El racismo, el antisemitismo, el odio a las sexualidades disidentes, la persecución política y religiosa, son algunos de los temas habituales no sólo en las distintas iteraciones de los X-Men, sino también en otros títulos del universo mutante. Por eso durante mucho tiempo, especialmente durante los 17 años que Claremont estuvo al frente de los muties, los pupilos de Charles Xavier fueron una de las referencias culturales más importantes para las diversidades de todo tipo.
Algún editor de la sección mutante de Marvel alguna vez destacó este rasgo como una característica central para entender a los X-men y todos los grupos y personajes que engendró. Es que para la gente de a pie del universo ficcional marveliano, los poderes de otros superhéroes no causan miedo. La armadura de Iron Man o la fuerza de Capitán América no asustan a los ciudadanos corrientes. Tampoco los rayos divinos de Thor. ¿Pero saber que quien acaba de salvarlos es un mutante? Dios nos libre y guarde. Ahí se prenden las antorchas. La identidad del descastado, pues, aparece fuertemente como tema y sus poderes muchas veces sirven para explicar alguna metáfora del paria.

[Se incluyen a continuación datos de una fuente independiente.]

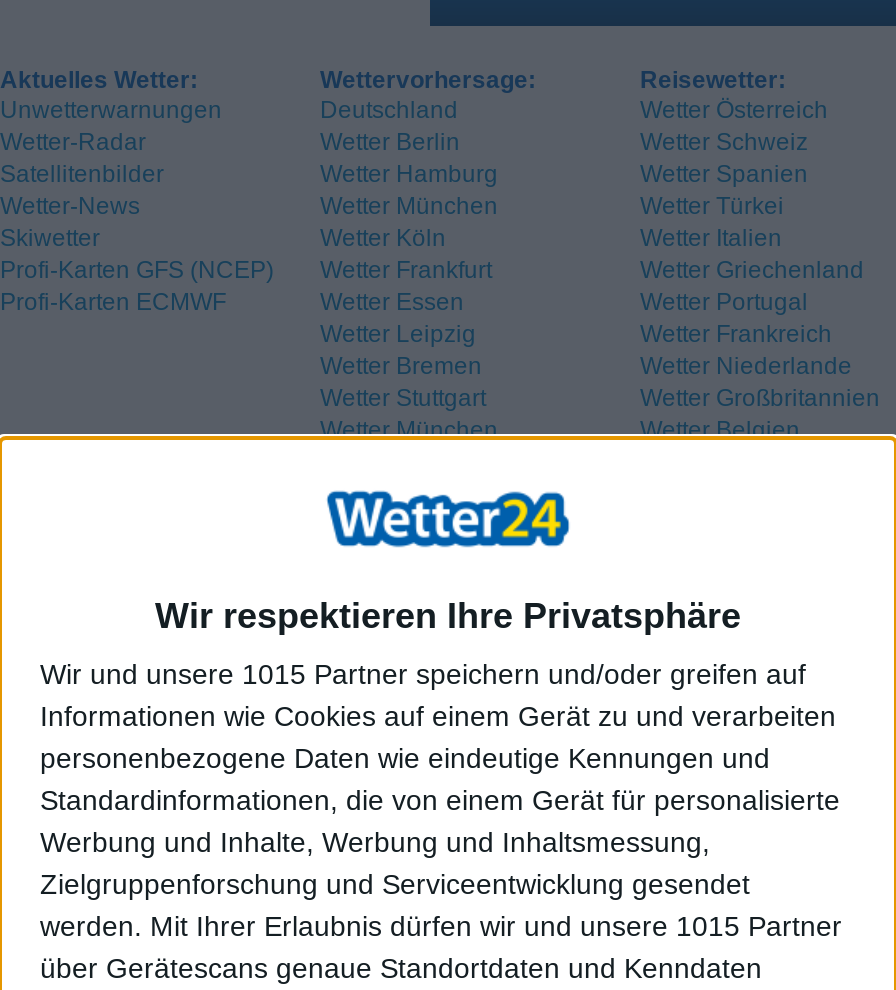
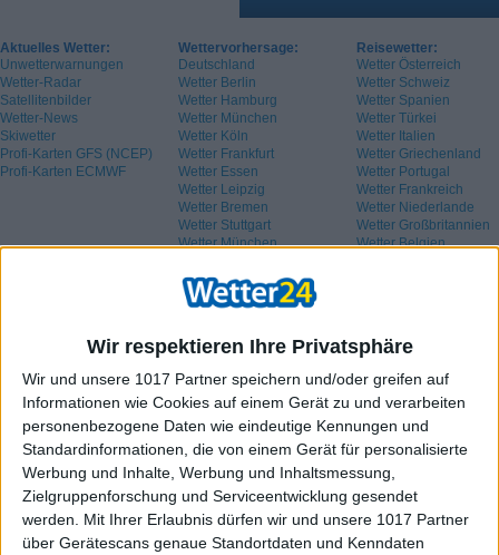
[40,657,806,689] Wir und unsere 1015 Partner speichern und/oder greifen auf -> [22,370,449,387] Wir und unsere 1017 Partner speichern und/oder greifen auf
[40,909,842,941] werden. Mit Ihrer Erlaubnis dürfen wir und unsere 1015 Partner -> [22,510,469,528] werden. Mit Ihrer Erlaubnis dürfen wir und unsere 1017 Partner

“A los X-Men se los odia y teme colectivamente por la humanidad por ninguna otra razón más que porque son mutantes, así que lo que tenemos en nuestras manos, querramos o no, es un libro sobre racismo y prejuicios”, declaró en 1981 Claremont. Su abordaje aún no había explotado -ni alcanzado las astronómicas cifras de venta posteriores-, pero ya él sabía por dónde había que llevar la cosa. La rápida identificación del Profesor X con Martin Luther King Jr. y la de Magneto con Malcom X abreva en ese sentido, lo mismo que la inteligente decisión de dar más relevancia y hondura a los personajes femeninos, algo que hoy cualquier editor y autor sabe que debe hacer si quiere que su título llegue a buen puerto.

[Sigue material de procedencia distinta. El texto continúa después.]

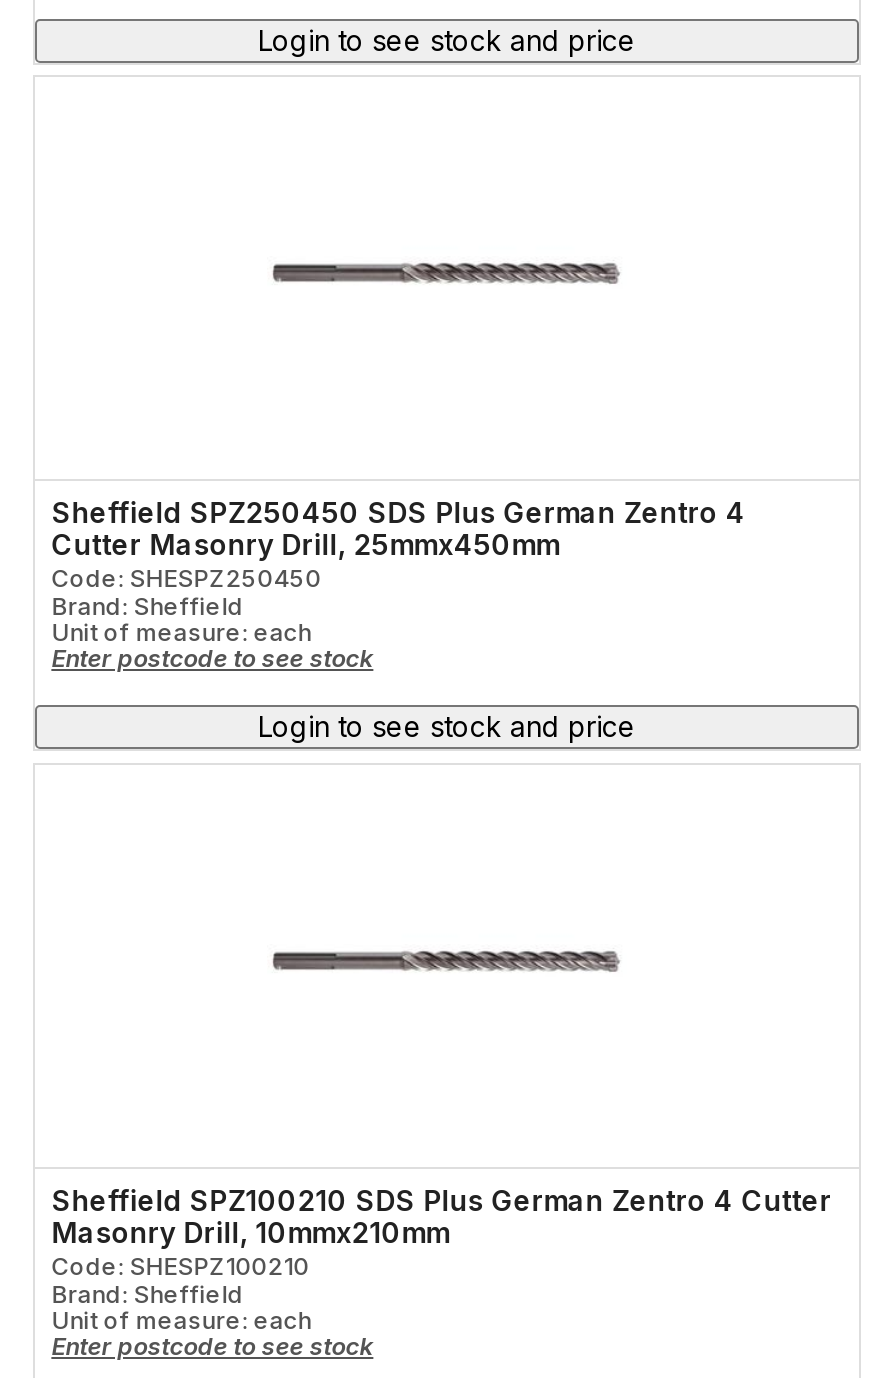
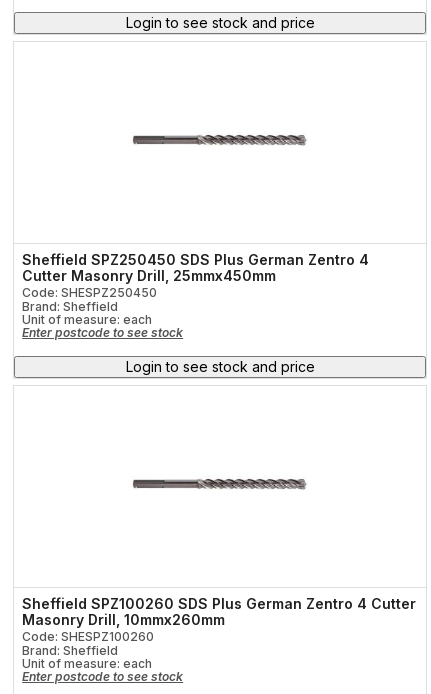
[51,1183,831,1217] Sheffield SPZ100210 SDS Plus German Zentro 4 Cutter -> [22,595,416,612] Sheffield SPZ100260 SDS Plus German Zentro 4 Cutter
[51,1215,449,1249] Masonry Drill, 10mmx210mm -> [22,611,225,628] Masonry Drill, 10mmx260mm
[51,1251,309,1281] Code: SHESPZ100210 -> [22,629,154,644] Code: SHESPZ100260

“No sé por qué otros no lo hicieron antes, habría que preguntarles a ellos –señalaba a este diario en 2014–. Las mujeres en los comics siempre eran la novia o la rescatada, pero en los X-Men teníamos a Jean y a Tormenta, igual de valientes, de comprometidas con la causa e igual de poderosas que los hombres, ¿por qué las íbamos a tratar distinto?”

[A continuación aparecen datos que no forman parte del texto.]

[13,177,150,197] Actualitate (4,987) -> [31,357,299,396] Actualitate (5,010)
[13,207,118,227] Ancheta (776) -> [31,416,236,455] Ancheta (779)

El auge cinematográfico de los superhéroes, pese a esto, parece haberle pasado un poco de costado. Cuando Marvel Comics entró en la competencia por el tiempo de pantalla empezó a sabotear las líneas argumentales de los cómics como una forma de minar el apoyo hacia las adaptaciones que llevaba adelante Sony. Y aunque no les fue necesariamente mal en taquilla –otra cosa fue con la crítica- e incluso tuvo algún momento especialmente bueno, como en Logan, lo cierto es que Cíclope, Wolverine, Tormenta y compañía quedaron a la sombra de los Avengers. Una situación muy a la medida de los personajes: siempre marginados, pero siempre resistiendo. Aún 60 años después.